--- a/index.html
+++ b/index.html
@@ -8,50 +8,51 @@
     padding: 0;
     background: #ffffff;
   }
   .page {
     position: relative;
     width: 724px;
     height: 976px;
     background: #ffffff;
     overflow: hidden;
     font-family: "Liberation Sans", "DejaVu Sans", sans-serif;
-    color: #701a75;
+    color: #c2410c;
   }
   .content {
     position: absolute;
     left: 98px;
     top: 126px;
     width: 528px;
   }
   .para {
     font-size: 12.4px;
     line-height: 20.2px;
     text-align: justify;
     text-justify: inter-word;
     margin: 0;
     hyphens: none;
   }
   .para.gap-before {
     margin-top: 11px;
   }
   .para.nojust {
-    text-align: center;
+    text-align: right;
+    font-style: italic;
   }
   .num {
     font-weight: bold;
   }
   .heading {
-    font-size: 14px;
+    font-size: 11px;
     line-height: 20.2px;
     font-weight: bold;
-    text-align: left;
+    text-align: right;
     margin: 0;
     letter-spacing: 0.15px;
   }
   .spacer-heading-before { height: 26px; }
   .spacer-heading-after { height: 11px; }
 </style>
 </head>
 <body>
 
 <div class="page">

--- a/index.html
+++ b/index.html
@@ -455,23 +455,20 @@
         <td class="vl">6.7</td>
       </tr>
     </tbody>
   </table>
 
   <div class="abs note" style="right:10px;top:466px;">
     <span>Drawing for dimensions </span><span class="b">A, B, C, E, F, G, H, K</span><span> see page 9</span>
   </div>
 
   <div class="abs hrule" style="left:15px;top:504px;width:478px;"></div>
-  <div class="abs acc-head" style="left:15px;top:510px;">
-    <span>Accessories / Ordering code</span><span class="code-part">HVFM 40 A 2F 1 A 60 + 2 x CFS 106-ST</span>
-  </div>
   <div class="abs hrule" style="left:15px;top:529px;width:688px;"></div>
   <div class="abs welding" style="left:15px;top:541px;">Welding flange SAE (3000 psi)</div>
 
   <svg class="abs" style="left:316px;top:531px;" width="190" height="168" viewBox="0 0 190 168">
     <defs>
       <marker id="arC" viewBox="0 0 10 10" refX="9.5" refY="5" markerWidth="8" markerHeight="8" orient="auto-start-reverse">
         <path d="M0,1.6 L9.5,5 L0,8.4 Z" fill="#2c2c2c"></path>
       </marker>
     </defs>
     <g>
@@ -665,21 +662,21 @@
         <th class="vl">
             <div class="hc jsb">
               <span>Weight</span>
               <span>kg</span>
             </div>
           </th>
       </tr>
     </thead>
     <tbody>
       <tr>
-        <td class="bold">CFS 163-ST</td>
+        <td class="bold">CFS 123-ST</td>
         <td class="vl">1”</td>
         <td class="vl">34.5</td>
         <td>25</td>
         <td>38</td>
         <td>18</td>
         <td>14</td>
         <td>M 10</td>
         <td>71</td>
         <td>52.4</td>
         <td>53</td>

### EXERCISE AIM
Word for word, give the material above a second time.

### TASK ANSWER
--- a/index.html
+++ b/index.html
@@ -8,50 +8,51 @@
     padding: 0;
     background: #ffffff;
   }
   .page {
     position: relative;
     width: 724px;
     height: 976px;
     background: #ffffff;
     overflow: hidden;
     font-family: "Liberation Sans", "DejaVu Sans", sans-serif;
-    color: #701a75;
+    color: #c2410c;
   }
   .content {
     position: absolute;
     left: 98px;
     top: 126px;
     width: 528px;
   }
   .para {
     font-size: 12.4px;
     line-height: 20.2px;
     text-align: justify;
     text-justify: inter-word;
     margin: 0;
     hyphens: none;
   }
   .para.gap-before {
     margin-top: 11px;
   }
   .para.nojust {
-    text-align: center;
+    text-align: right;
+    font-style: italic;
   }
   .num {
     font-weight: bold;
   }
   .heading {
-    font-size: 14px;
+    font-size: 11px;
     line-height: 20.2px;
     font-weight: bold;
-    text-align: left;
+    text-align: right;
     margin: 0;
     letter-spacing: 0.15px;
   }
   .spacer-heading-before { height: 26px; }
   .spacer-heading-after { height: 11px; }
 </style>
 </head>
 <body>
 
 <div class="page">

--- a/index.html
+++ b/index.html
@@ -455,23 +455,20 @@
         <td class="vl">6.7</td>
       </tr>
     </tbody>
   </table>
 
   <div class="abs note" style="right:10px;top:466px;">
     <span>Drawing for dimensions </span><span class="b">A, B, C, E, F, G, H, K</span><span> see page 9</span>
   </div>
 
   <div class="abs hrule" style="left:15px;top:504px;width:478px;"></div>
-  <div class="abs acc-head" style="left:15px;top:510px;">
-    <span>Accessories / Ordering code</span><span class="code-part">HVFM 40 A 2F 1 A 60 + 2 x CFS 106-ST</span>
-  </div>
   <div class="abs hrule" style="left:15px;top:529px;width:688px;"></div>
   <div class="abs welding" style="left:15px;top:541px;">Welding flange SAE (3000 psi)</div>
 
   <svg class="abs" style="left:316px;top:531px;" width="190" height="168" viewBox="0 0 190 168">
     <defs>
       <marker id="arC" viewBox="0 0 10 10" refX="9.5" refY="5" markerWidth="8" markerHeight="8" orient="auto-start-reverse">
         <path d="M0,1.6 L9.5,5 L0,8.4 Z" fill="#2c2c2c"></path>
       </marker>
     </defs>
     <g>
@@ -665,21 +662,21 @@
         <th class="vl">
             <div class="hc jsb">
               <span>Weight</span>
               <span>kg</span>
             </div>
           </th>
       </tr>
     </thead>
     <tbody>
       <tr>
-        <td class="bold">CFS 163-ST</td>
+        <td class="bold">CFS 123-ST</td>
         <td class="vl">1”</td>
         <td class="vl">34.5</td>
         <td>25</td>
         <td>38</td>
         <td>18</td>
         <td>14</td>
         <td>M 10</td>
         <td>71</td>
         <td>52.4</td>
         <td>53</td>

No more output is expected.